🤖 AI Summary
Existing 3D medical image segmentation models neglect the temporal dimension, limiting their ability to model dynamic lesion evolution and thereby hindering tumor progression monitoring and treatment response assessment. To address this, we propose the first 4D (3D spatial + temporal) modeling framework for longitudinal CT lesion segmentation, introducing a spatiotemporal Mamba architecture grounded in state space models (SSMs). Our method innovatively designs a quad-directional scanning mechanism and a 4D voxel sequence modeling strategy to jointly encode spatiotemporal lesion dynamics.
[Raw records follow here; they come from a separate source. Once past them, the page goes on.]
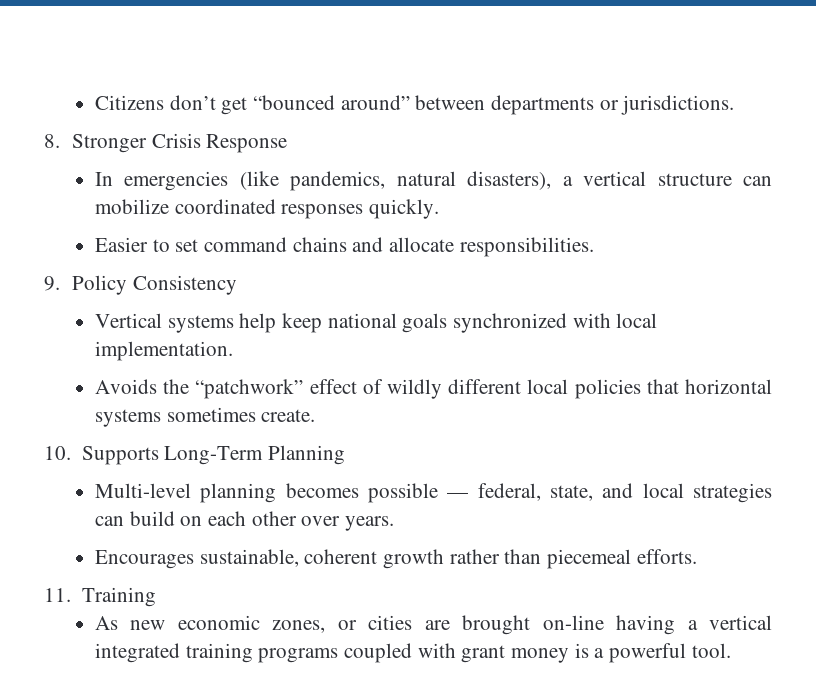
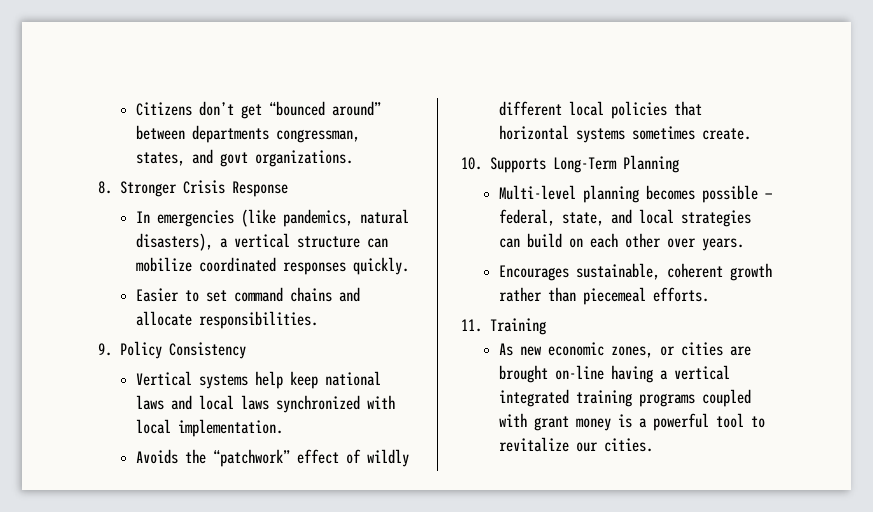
- Citizens don’t get “bounced around” between departments or jurisdictions.
+ Citizens don’t get “bounced around” between departments congressman, states, and govt organizations.
- Vertical systems help keep national goals synchronized with local implementation.
+ Vertical systems help keep national laws and local laws synchronized with local implementation.
- As new economic zones, or cities are brought on-line having a vertical integrated training programs coupled with grant money is a powerful tool.
+ As new economic zones, or cities are brought on-line having a vertical integrated training programs coupled with grant money is a powerful tool to revitalize our cities.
The proposed quad-directional spatiotemporal Mamba module significantly enhances robustness in detecting regressing lesions. Evaluated on 3,252 clinical CT scans, our model achieves a Dice score of 0.682—comparable to state-of-the-art methods—while offering superior inference efficiency. This work establishes a novel paradigm for temporal medical image segmentation.
📝 Abstract
Accurate segmentation of longitudinal CT scans is important for monitoring tumor progression and evaluating treatment responses. However, existing 3D segmentation models solely focus on spatial information. To address this gap, we propose OmniMamba4D, a novel segmentation model designed for 4D medical images (3D images over time). OmniMamba4D utilizes a spatio-temporal tetra-orientated Mamba block to effectively capture both spatial and temporal features. Unlike traditional 3D models, which analyze single-time points, OmniMamba4D processes 4D CT data, providing comprehensive spatio-temporal information on lesion progression. Evaluated on an internal dataset comprising of 3,252 CT scans, OmniMamba4D achieves a competitive Dice score of 0.682, comparable to state-of-the-arts (SOTA) models, while maintaining computational efficiency and better detecting disappeared lesions. This work demonstrates a new framework to leverage spatio-temporal information for longitudinal CT lesion segmentation.